*Exercise brief*:
What's needed is a word-for-word retyping of the entries below, pictures omitted.

*The records*:
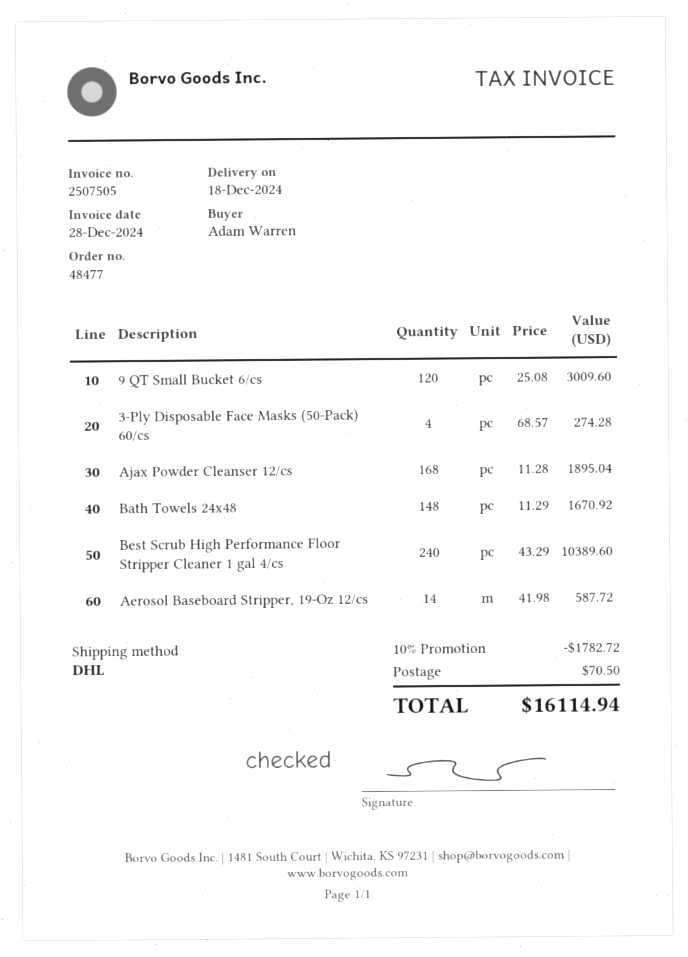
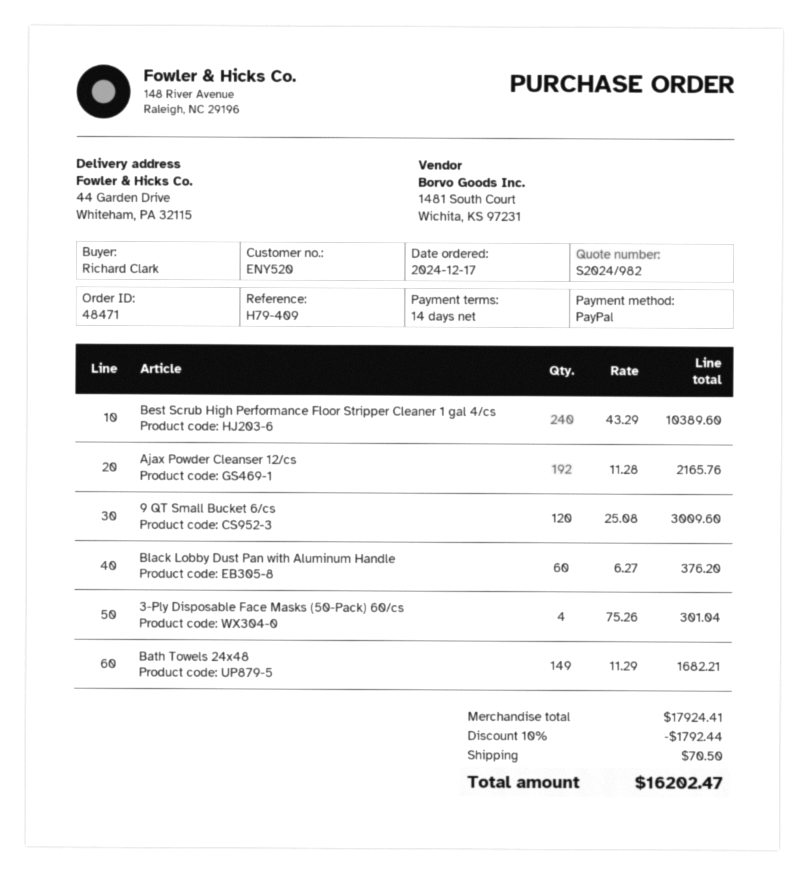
order number: 48477 -> 48471
ordered by: Adam Warren -> Richard Clark
3-Ply Disposable Face Masks (50-Pack) 60/cs: 4 x 68.57 = 274.28 -> 4 x 75.26 = 301.04
Ajax Powder Cleanser 12/cs: 168 x 11.28 = 1895.04 -> 192 x 11.28 = 2165.76
Bath Towels 24x48: 148 x 11.29 = 1670.92 -> 149 x 11.29 = 1682.21
Aerosol Baseboard Stripper, 19-Oz 12/cs: 14 x 41.98 = 587.72 -> none
Black Lobby Dust Pan with Aluminum Handle: none -> 60 x 6.27 = 376.20
discount: 10% = 1782.72 -> 10% = 1792.44
total: 16114.94 -> 16202.47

*Exercise response*:
order number: 48477 -> 48471
ordered by: Adam Warren -> Richard Clark
3-Ply Disposable Face Masks (50-Pack) 60/cs: 4 x 68.57 = 274.28 -> 4 x 75.26 = 301.04
Ajax Powder Cleanser 12/cs: 168 x 11.28 = 1895.04 -> 192 x 11.28 = 2165.76
Bath Towels 24x48: 148 x 11.29 = 1670.92 -> 149 x 11.29 = 1682.21
Aerosol Baseboard Stripper, 19-Oz 12/cs: 14 x 41.98 = 587.72 -> none
Black Lobby Dust Pan with Aluminum Handle: none -> 60 x 6.27 = 376.20
discount: 10% = 1782.72 -> 10% = 1792.44
total: 16114.94 -> 16202.47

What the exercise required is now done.